Dataset entries
________________________
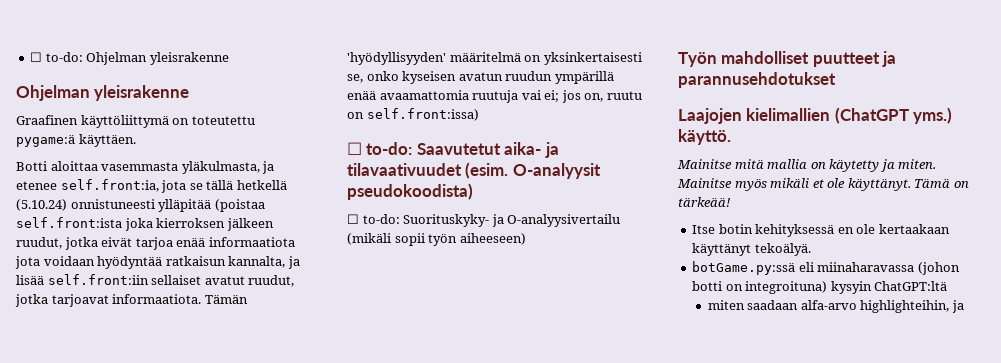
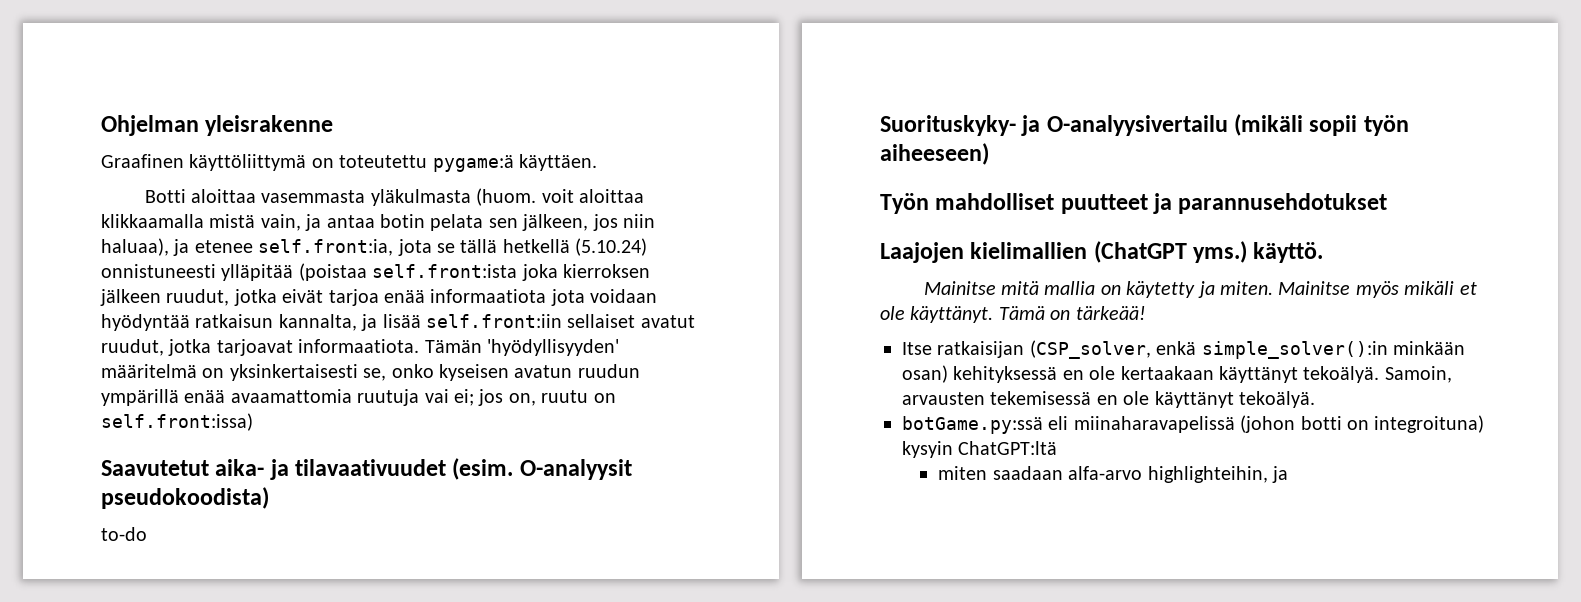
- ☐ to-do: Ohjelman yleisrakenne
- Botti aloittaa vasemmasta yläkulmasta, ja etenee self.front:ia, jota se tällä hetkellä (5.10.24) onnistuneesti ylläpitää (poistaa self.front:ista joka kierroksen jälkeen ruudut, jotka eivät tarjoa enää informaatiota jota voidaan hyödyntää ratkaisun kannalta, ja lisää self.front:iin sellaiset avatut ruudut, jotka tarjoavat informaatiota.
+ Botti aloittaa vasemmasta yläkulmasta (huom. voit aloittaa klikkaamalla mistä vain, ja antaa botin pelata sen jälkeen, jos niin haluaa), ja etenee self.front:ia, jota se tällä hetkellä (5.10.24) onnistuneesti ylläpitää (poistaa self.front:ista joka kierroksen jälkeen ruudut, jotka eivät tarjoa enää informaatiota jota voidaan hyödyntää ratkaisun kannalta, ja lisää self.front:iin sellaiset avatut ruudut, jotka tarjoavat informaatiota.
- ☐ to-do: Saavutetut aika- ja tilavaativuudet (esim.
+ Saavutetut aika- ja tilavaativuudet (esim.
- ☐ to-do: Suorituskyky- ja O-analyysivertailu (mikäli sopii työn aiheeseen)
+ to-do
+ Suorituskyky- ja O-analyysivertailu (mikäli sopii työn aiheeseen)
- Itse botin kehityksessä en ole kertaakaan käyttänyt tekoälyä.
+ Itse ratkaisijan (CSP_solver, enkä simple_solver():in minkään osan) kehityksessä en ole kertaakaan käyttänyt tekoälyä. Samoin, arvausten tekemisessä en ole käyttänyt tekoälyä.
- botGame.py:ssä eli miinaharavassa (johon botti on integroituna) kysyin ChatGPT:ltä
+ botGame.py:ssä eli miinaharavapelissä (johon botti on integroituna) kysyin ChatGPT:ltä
________________________
_Goal of the exercise_. Go through the entries above and copy every line containing "analyysivertailu".

_Written reply_.
- ☐ to-do: Suorituskyky- ja O-analyysivertailu (mikäli sopii työn aiheeseen)
+ Suorituskyky- ja O-analyysivertailu (mikäli sopii työn aiheeseen)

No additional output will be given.